> _EXERCISE DIRECTIONS_: Filter the listing below down to the lines holding the word "column", and copy those lines.

> _PROVIDED INFORMATION_:
━━━━

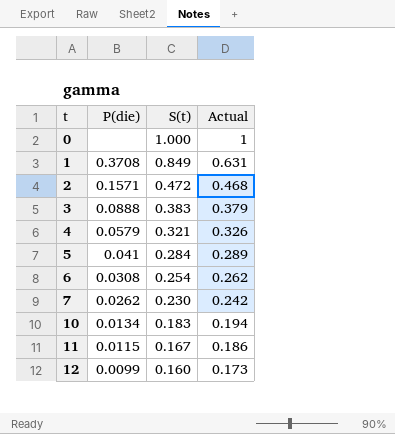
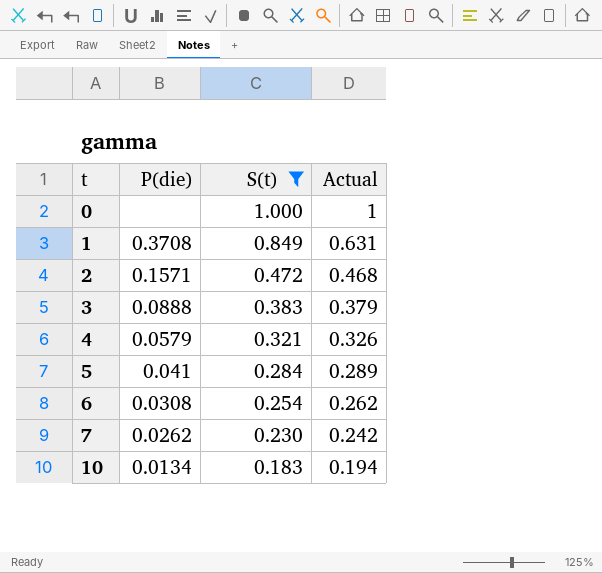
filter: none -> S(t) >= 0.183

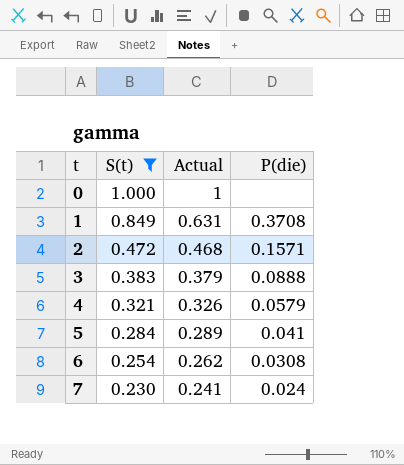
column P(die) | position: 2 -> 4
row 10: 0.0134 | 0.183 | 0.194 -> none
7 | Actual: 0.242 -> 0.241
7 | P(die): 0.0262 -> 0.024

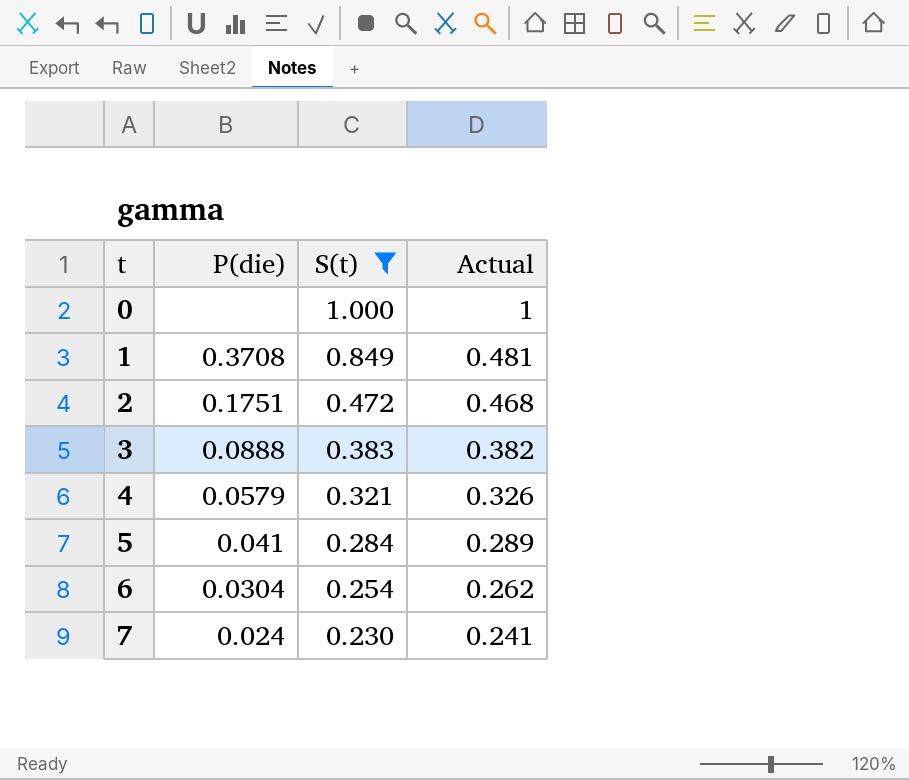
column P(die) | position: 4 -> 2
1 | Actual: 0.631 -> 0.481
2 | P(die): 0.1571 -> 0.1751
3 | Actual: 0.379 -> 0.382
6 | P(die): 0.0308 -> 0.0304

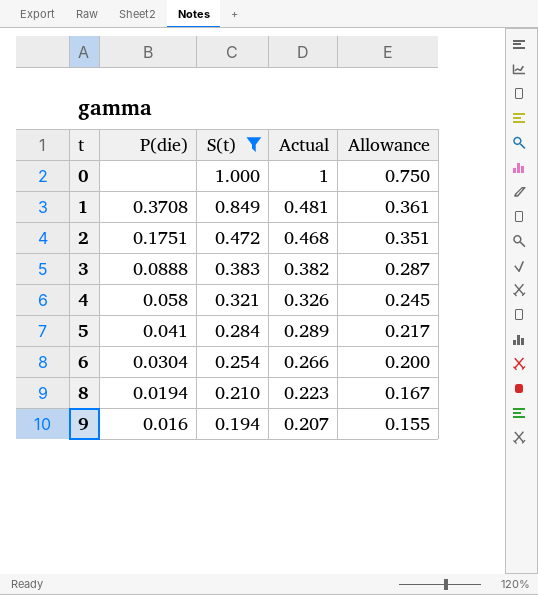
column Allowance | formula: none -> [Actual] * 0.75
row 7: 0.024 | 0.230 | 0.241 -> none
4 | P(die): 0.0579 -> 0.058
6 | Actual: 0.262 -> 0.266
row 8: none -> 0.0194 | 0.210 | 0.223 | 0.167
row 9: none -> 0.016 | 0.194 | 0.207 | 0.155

━━━━

> _RESPONSE TO THE EXERCISE_:
column P(die) | position: 2 -> 4
column P(die) | position: 4 -> 2
column Allowance | formula: none -> [Actual] * 0.75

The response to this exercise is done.